:: Extracted data

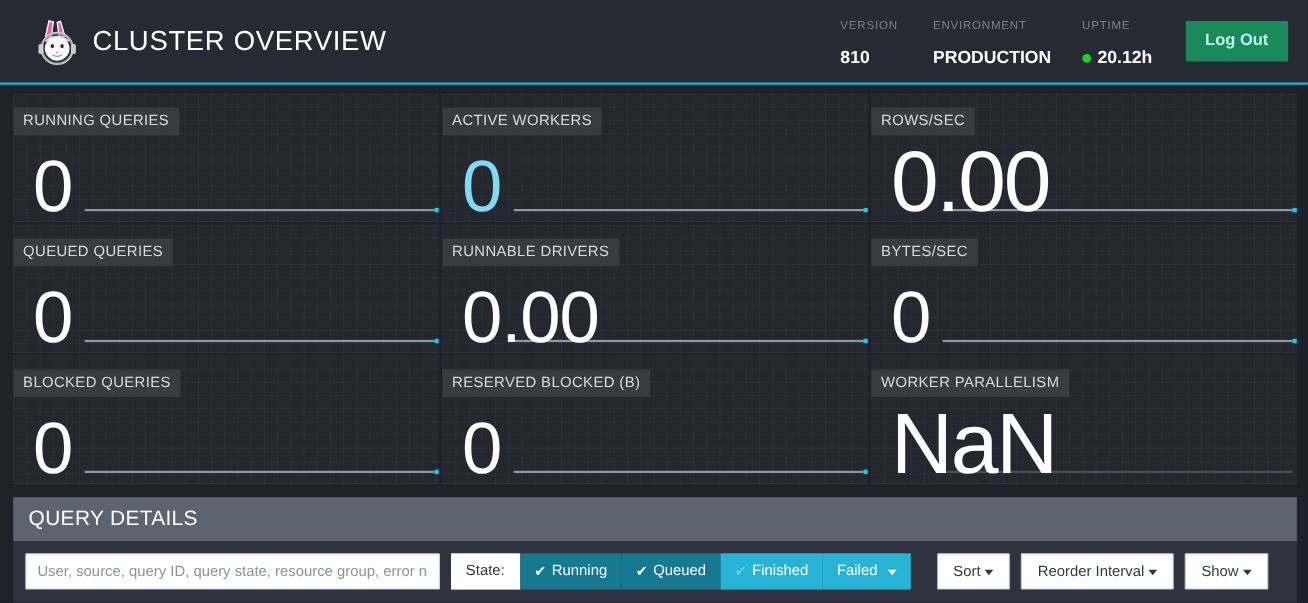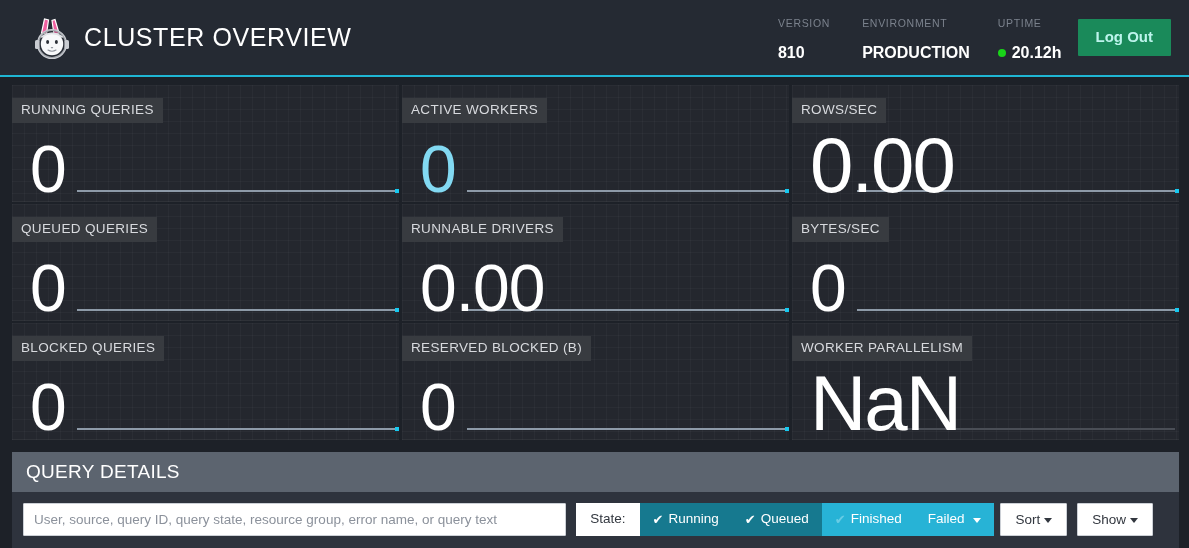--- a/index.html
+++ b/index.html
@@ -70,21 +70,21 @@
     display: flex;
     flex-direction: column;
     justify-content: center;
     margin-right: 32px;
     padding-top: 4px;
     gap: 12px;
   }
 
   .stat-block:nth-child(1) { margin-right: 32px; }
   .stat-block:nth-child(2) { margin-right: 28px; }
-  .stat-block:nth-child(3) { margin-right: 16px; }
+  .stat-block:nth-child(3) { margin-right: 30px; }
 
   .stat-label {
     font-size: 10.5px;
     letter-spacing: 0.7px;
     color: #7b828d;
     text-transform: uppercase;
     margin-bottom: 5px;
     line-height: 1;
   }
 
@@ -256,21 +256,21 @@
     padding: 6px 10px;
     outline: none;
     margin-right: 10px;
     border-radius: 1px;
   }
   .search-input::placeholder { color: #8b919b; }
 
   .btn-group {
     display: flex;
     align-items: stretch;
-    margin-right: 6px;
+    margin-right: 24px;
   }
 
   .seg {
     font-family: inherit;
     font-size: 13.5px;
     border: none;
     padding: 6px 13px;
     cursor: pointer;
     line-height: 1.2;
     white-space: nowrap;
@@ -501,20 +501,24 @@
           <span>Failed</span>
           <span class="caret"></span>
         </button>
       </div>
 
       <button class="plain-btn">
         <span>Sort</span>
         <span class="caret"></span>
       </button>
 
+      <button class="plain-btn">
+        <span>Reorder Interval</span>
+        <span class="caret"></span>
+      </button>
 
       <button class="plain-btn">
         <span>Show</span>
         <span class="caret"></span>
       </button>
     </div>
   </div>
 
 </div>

::::
:: Extracted data

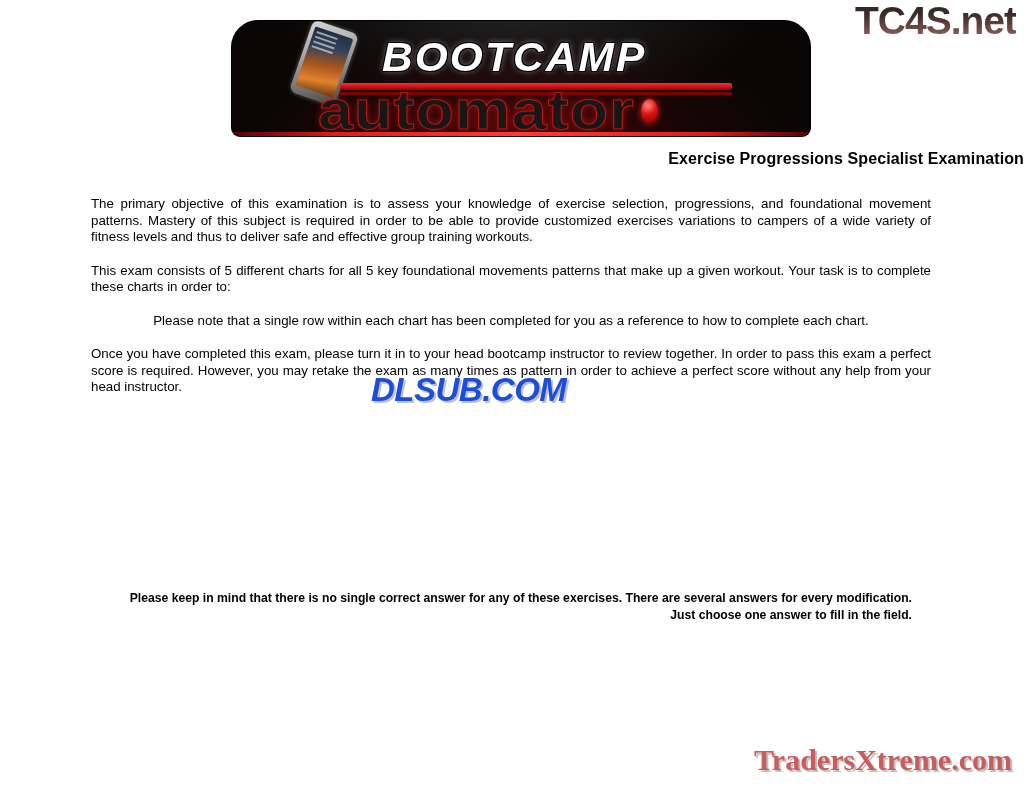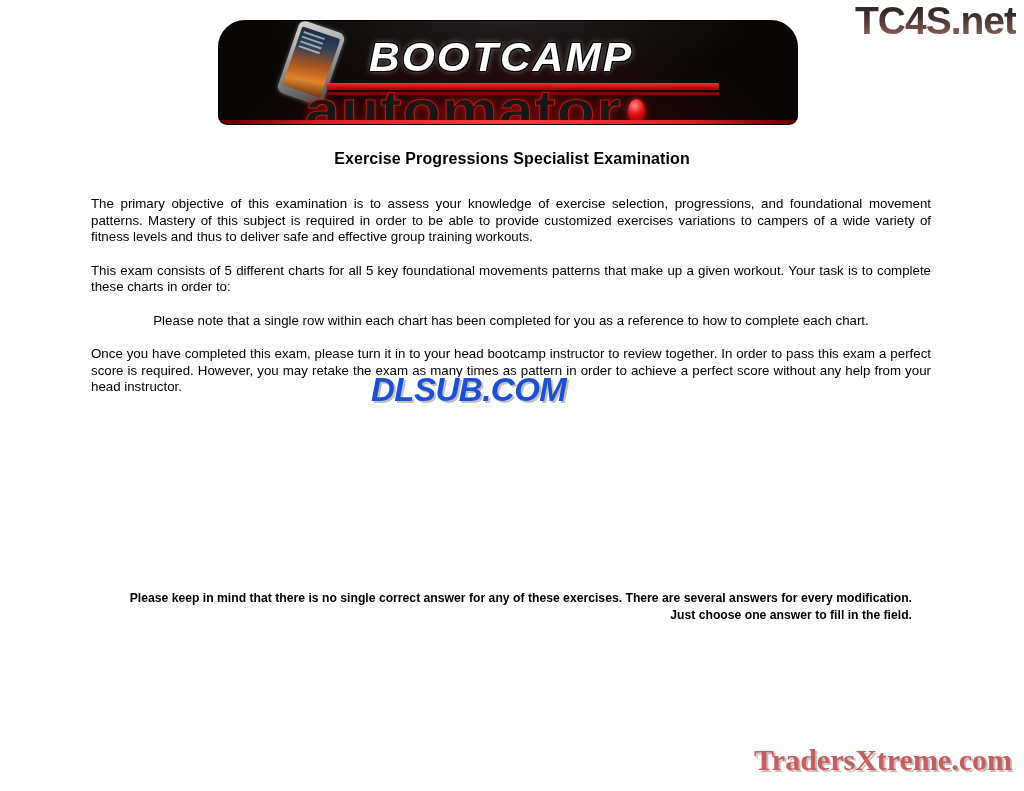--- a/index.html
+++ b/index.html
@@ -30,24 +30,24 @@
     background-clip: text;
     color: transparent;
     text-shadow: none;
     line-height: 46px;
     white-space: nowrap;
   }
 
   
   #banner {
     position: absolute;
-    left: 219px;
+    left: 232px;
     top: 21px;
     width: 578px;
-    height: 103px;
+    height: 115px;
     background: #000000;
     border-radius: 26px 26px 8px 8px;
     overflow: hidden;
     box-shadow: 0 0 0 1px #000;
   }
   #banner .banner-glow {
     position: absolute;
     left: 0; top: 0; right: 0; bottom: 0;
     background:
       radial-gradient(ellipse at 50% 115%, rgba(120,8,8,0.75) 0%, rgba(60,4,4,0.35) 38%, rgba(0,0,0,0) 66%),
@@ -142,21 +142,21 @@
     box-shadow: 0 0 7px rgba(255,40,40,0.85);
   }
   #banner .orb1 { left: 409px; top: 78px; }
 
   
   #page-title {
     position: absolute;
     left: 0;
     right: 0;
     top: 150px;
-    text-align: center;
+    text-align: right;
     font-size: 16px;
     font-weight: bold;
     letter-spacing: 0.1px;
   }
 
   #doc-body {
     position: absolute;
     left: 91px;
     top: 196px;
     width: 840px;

::::
:: Extracted data

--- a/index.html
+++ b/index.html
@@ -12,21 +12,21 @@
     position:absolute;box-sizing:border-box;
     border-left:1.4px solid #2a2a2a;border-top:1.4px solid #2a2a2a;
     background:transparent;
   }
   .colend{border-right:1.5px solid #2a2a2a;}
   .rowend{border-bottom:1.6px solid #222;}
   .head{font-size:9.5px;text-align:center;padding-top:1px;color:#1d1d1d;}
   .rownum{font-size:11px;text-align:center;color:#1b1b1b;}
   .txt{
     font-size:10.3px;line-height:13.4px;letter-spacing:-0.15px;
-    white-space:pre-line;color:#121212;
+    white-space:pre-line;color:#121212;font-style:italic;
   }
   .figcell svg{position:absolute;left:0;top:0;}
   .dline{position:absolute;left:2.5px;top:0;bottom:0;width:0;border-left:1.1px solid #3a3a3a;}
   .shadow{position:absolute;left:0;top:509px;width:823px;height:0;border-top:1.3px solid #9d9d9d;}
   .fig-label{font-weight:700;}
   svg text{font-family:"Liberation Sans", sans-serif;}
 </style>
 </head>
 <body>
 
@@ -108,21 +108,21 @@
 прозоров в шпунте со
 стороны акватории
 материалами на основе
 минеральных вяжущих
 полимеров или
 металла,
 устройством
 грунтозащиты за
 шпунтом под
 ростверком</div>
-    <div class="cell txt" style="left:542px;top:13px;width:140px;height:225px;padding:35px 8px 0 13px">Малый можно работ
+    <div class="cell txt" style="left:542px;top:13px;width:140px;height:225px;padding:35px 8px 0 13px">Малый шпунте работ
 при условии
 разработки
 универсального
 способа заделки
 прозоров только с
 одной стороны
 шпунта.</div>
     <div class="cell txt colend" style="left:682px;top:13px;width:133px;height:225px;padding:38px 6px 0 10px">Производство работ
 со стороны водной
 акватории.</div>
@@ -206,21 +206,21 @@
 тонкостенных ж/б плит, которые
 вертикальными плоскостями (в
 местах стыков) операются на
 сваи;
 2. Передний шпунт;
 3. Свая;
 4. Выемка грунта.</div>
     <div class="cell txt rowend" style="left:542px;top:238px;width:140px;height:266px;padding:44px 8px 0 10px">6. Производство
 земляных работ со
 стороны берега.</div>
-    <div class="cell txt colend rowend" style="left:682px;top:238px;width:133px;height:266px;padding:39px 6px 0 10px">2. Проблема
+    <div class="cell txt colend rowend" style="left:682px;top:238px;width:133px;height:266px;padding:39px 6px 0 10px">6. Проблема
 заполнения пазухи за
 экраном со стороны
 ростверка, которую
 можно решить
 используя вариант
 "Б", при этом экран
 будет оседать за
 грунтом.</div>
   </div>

::::

● **Task directions**
Your task is to collect every line above that contains the word "padding".

● **Your response**
     padding-top: 4px;
     padding: 6px 10px;
     padding: 6px 13px;
   .head{font-size:9.5px;text-align:center;padding-top:1px;color:#1d1d1d;}
-    <div class="cell txt" style="left:542px;top:13px;width:140px;height:225px;padding:35px 8px 0 13px">Малый можно работ
+    <div class="cell txt" style="left:542px;top:13px;width:140px;height:225px;padding:35px 8px 0 13px">Малый шпунте работ
     <div class="cell txt colend" style="left:682px;top:13px;width:133px;height:225px;padding:38px 6px 0 10px">Производство работ
     <div class="cell txt rowend" style="left:542px;top:238px;width:140px;height:266px;padding:44px 8px 0 10px">6. Производство
-    <div class="cell txt colend rowend" style="left:682px;top:238px;width:133px;height:266px;padding:39px 6px 0 10px">2. Проблема
+    <div class="cell txt colend rowend" style="left:682px;top:238px;width:133px;height:266px;padding:39px 6px 0 10px">6. Проблема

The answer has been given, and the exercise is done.